⟨

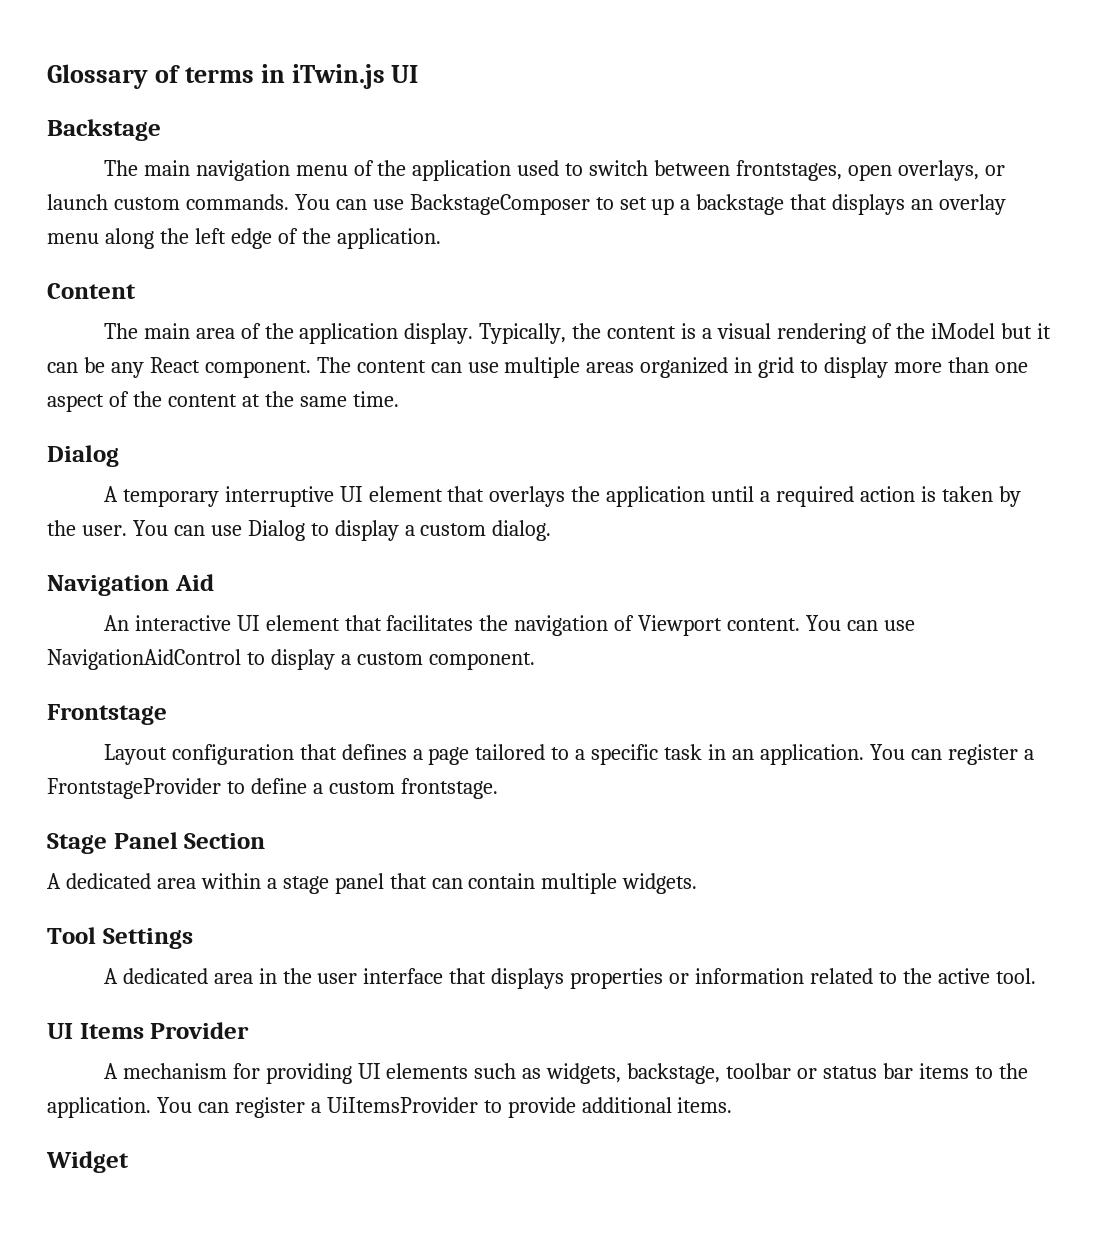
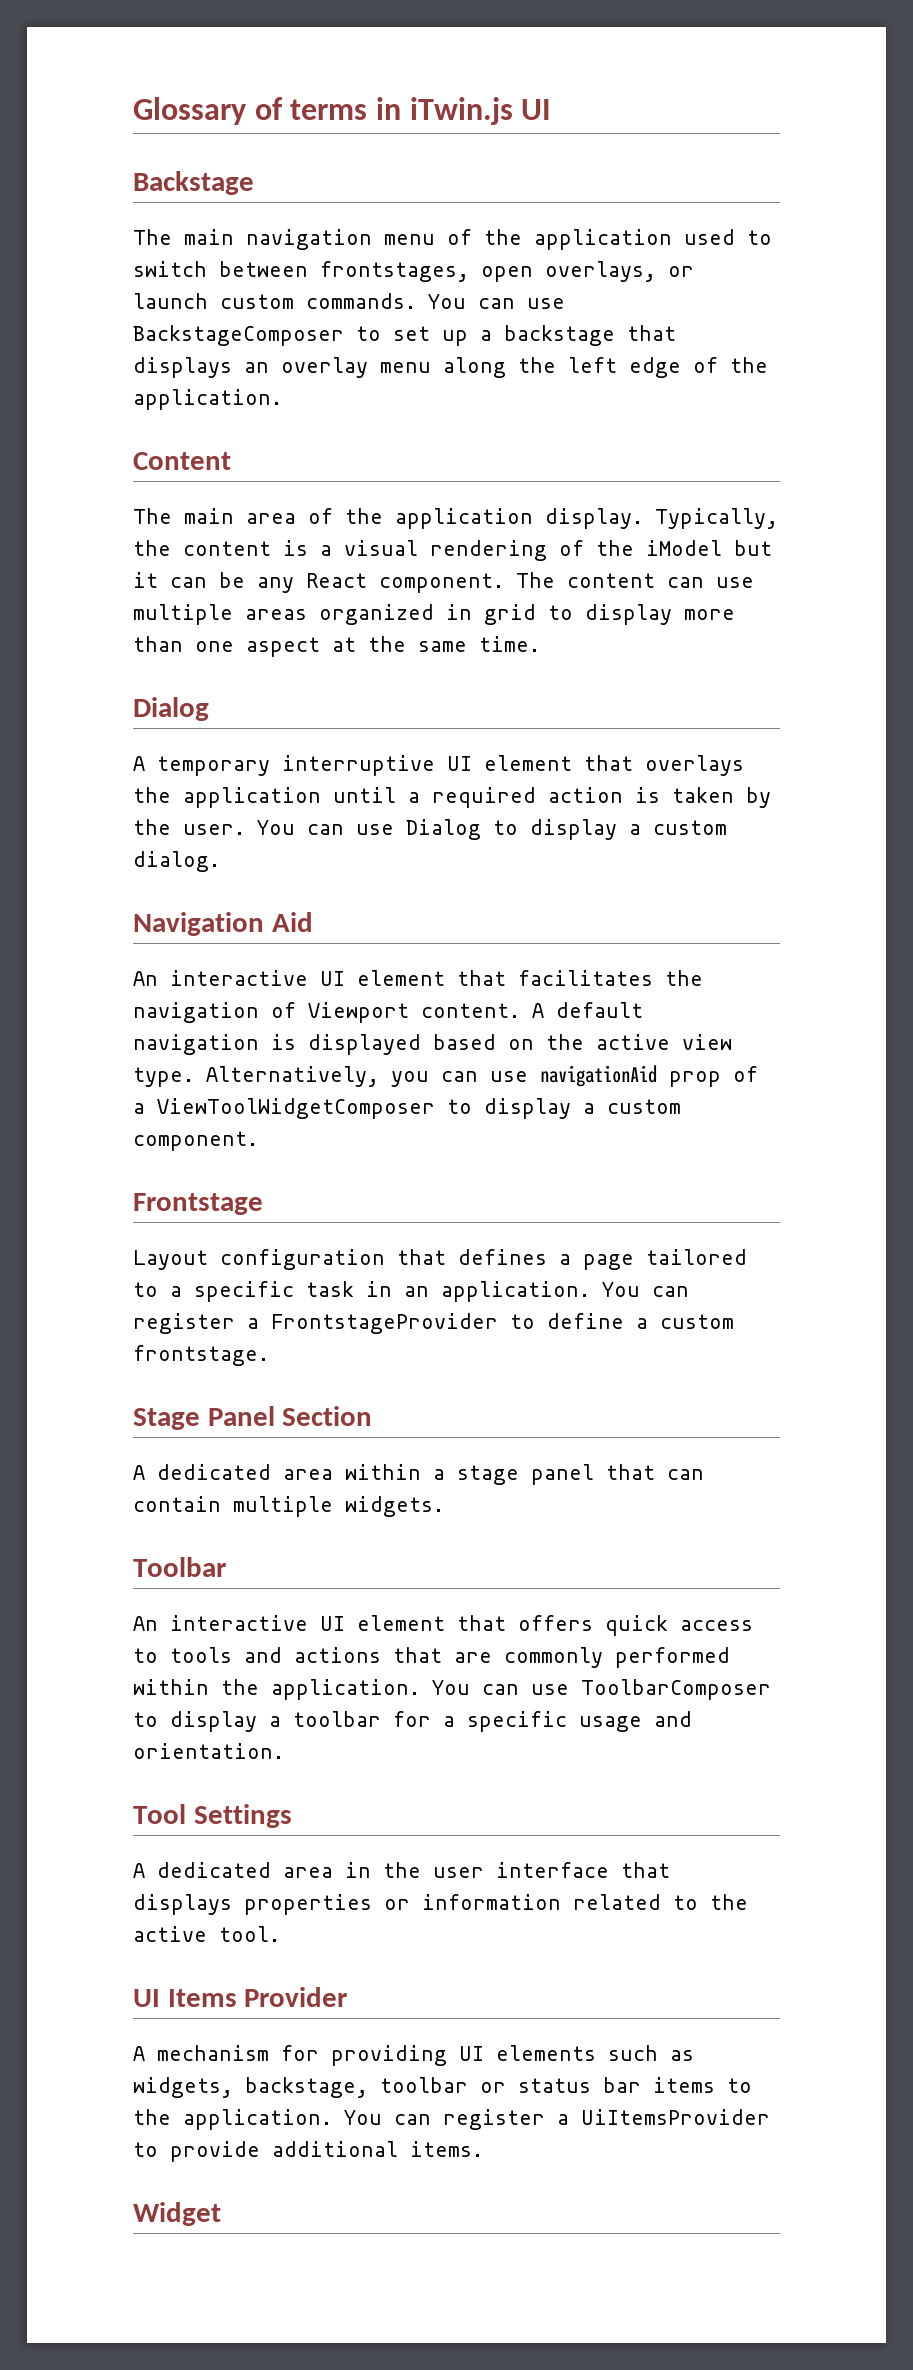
- The content can use multiple areas organized in grid to display more than one aspect of the content at the same time.
+ The content can use multiple areas organized in grid to display more than one aspect at the same time.
- You can use NavigationAidControl to display a custom component.
+ A default navigation is displayed based on the active view type. Alternatively, you can use navigationAid prop of a ViewToolWidgetComposer to display a custom component.
+ Toolbar
+ An interactive UI element that offers quick access to tools and actions that are commonly performed within the application. You can use ToolbarComposer to display a toolbar for a specific usage and orientation.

⟩

Your task: Give the data above again, exactly and completely. No pictures go in.

Written answer:
- The content can use multiple areas organized in grid to display more than one aspect of the content at the same time.
+ The content can use multiple areas organized in grid to display more than one aspect at the same time.
- You can use NavigationAidControl to display a custom component.
+ A default navigation is displayed based on the active view type. Alternatively, you can use navigationAid prop of a ViewToolWidgetComposer to display a custom component.
+ Toolbar
+ An interactive UI element that offers quick access to tools and actions that are commonly performed within the application. You can use ToolbarComposer to display a toolbar for a specific usage and orientation.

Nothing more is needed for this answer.